Optimizer Choice Matters for the Emergence of Neural Collapse¶
Conference: ICLR 2026
arXiv: 2602.16642
Code: None
Area: Optimization Theory / Deep Learning Theory
Keywords: Neural Collapse, Optimizer Selection, Weight Decay Coupling, AdamW vs Adam, Implicit Bias
TL;DR¶
Through 3,900+ training experiments and theoretical analysis, this work reveals that the choice of optimizer (specifically the coupling of weight decay) plays a decisive role in the emergence of Neural Collapse—AdamW (decoupled weight decay) fails to produce Neural Collapse, while SGD and Adam (coupled weight decay) succeed.
Background & Motivation¶
Neural Collapse (NC) is a phenomenon discovered by Papyan et al. (2020) at the end of deep network training: last-layer feature vectors and classifier weights self-organize into highly symmetric geometric structures.
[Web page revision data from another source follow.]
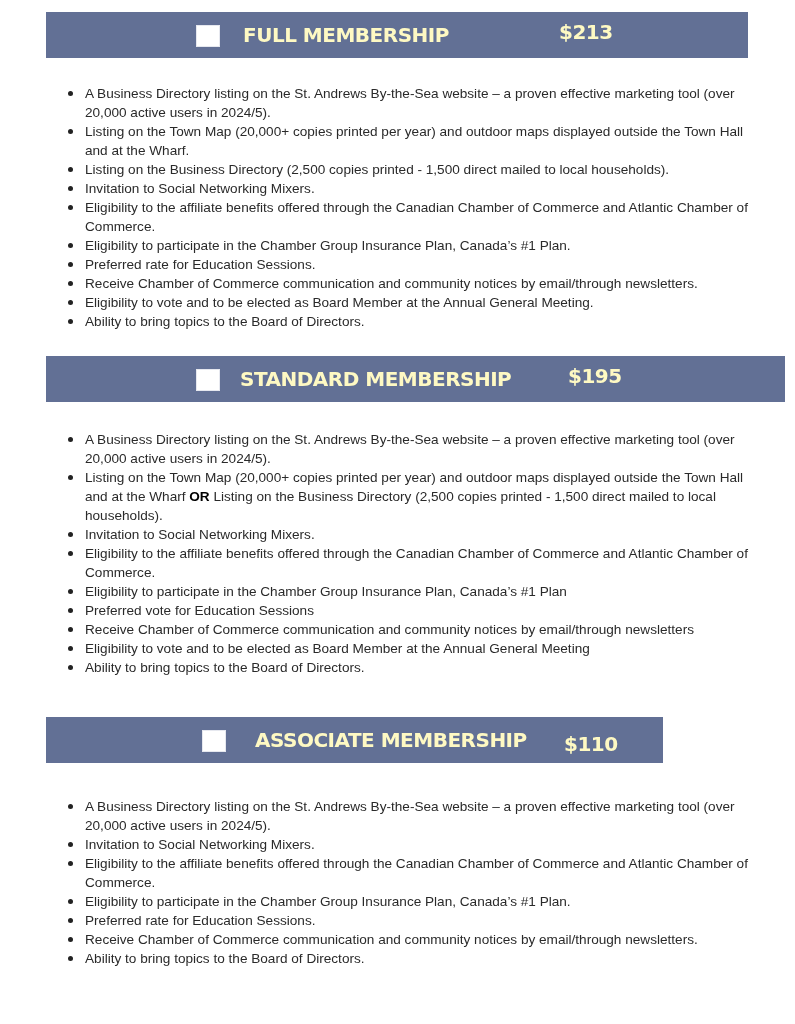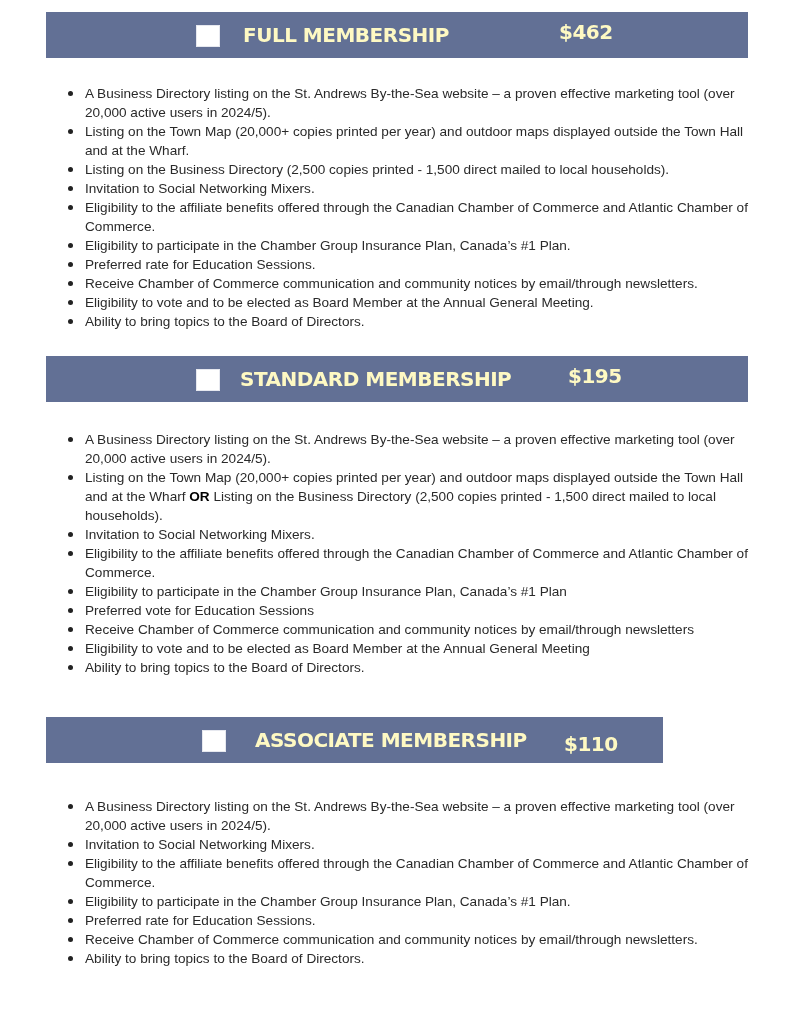--- a/index.html
+++ b/index.html
@@ -31,21 +31,21 @@
     font-size: 20px;
     letter-spacing: -0.5px;
     white-space: nowrap;
   }
   .banner .price { top: -3px; }
   #b1 { left: 46px; top: 12px; width: 702px; }
   #b1 .checkbox { left: 150px; }
   #b1 .title { left: 197px; }
   #b1 .price { left: 513px; }
 
-  #b2 { left: 46px; top: 356px; width: 702px; }
+  #b2 { left: 46px; top: 356px; width: 702px; padding-left: 37px; }
   #b2 .checkbox { left: 150px; }
   #b2 .title { left: 194px; }
   #b2 .price { left: 522px; }
 
   #b3 { left: 46px; top: 717px; width: 617px; }
   #b3 .checkbox { left: 156px; }
   #b3 .title { left: 209px; }
   #b3 .price { left: 518px; top: 4px; }
 
   ul.benefits {
@@ -72,21 +72,21 @@
   #l1 { top: 84px; }
   #l2 { top: 430px; }
   #l3 { top: 797px; }
 </style>
 </head>
 <body>
 
 <div class="banner" id="b1">
   <div class="checkbox"></div>
   <span class="title">FULL MEMBERSHIP</span>
-  <span class="price">$462</span>
+  <span class="price">$213</span>
 </div>
 <ul class="benefits" id="l1">
   <li><span class="bullet"></span><span>A Business Directory listing on the St. Andrews By-the-Sea website – a proven effective marketing tool (over 20,000 active users in 2024/5).</span></li>
   <li><span class="bullet"></span><span>Listing on the Town Map (20,000+ copies printed per year) and outdoor maps displayed outside the Town Hall and at the Wharf.</span></li>
   <li><span class="bullet"></span><span>Listing on the Business Directory (2,500 copies printed - 1,500 direct mailed to local households).</span></li>
   <li><span class="bullet"></span><span>Invitation to Social Networking Mixers.</span></li>
   <li><span class="bullet"></span><span>Eligibility to the affiliate benefits offered through the Canadian Chamber of Commerce and Atlantic Chamber of Commerce.</span></li>
   <li><span class="bullet"></span><span>Eligibility to participate in the Chamber Group Insurance Plan, Canada’s #1 Plan.</span></li>
   <li><span class="bullet"></span><span>Preferred rate for Education Sessions.</span></li>
   <li><span class="bullet"></span><span>Receive Chamber of Commerce communication and community notices by email/through newsletters.</span></li>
NC consists of four properties: - NC1: Collapse of within-class variability (features collapse to class means). - NC2: Convergence of class centers to a Simplex ETF (Equiangular Tight Frame). - NC3: Alignment between classifier weights and class means (Self-Duality). - NC4: Simplification of classification to a nearest-class-center classifier.
Existing theoretical analyses mostly ignore the role of the optimizer, suggesting NC is universal to all optimization methods. This paper challenges this assumption, proving that the choice of optimizer—specifically the coupling of weight decay—is crucial for the emergence of NC. A key finding is that Adam produces NC, but the algorithmically near-identical AdamW does not.
Method¶
Overall Architecture¶
This work centers on one question: why Adam and AdamW, despite being algorithmically near-identical, exhibit vastly different behaviors regarding Neural Collapse. The authors first propose a tractable diagnostic metric, NC0, proving its convergence to zero is a necessary condition for NC. They then conduct theoretical analysis on SGD and SignGD (idealized cases of Adam/AdamW) and finally validate theoretical predictions with 3,900+ training runs.
Key Designs¶
1. NC0 Diagnostic Metric: Compressing hard-to-track NC convergence into scalar dynamics
Original NC1–NC3 metrics involve complex structures like feature means, Simplex ETF alignment, and self-duality, making them difficult for direct theoretical analysis or for identifying optimizer impact paths. The authors define NC0 as the squared norm of the row sum of the last-layer weight matrix:
They prove (Proposition 2.1) that the validity of NC2 and NC3 necessarily implies NC0 converges to zero, making NC0 convergence a necessary (not sufficient) condition for NC. This reduces a high-dimensional geometric problem to the convergence of a single scalar: if NC0 diverges during training, it can be stated with certainty that NC cannot occur, without tracking full geometric structures.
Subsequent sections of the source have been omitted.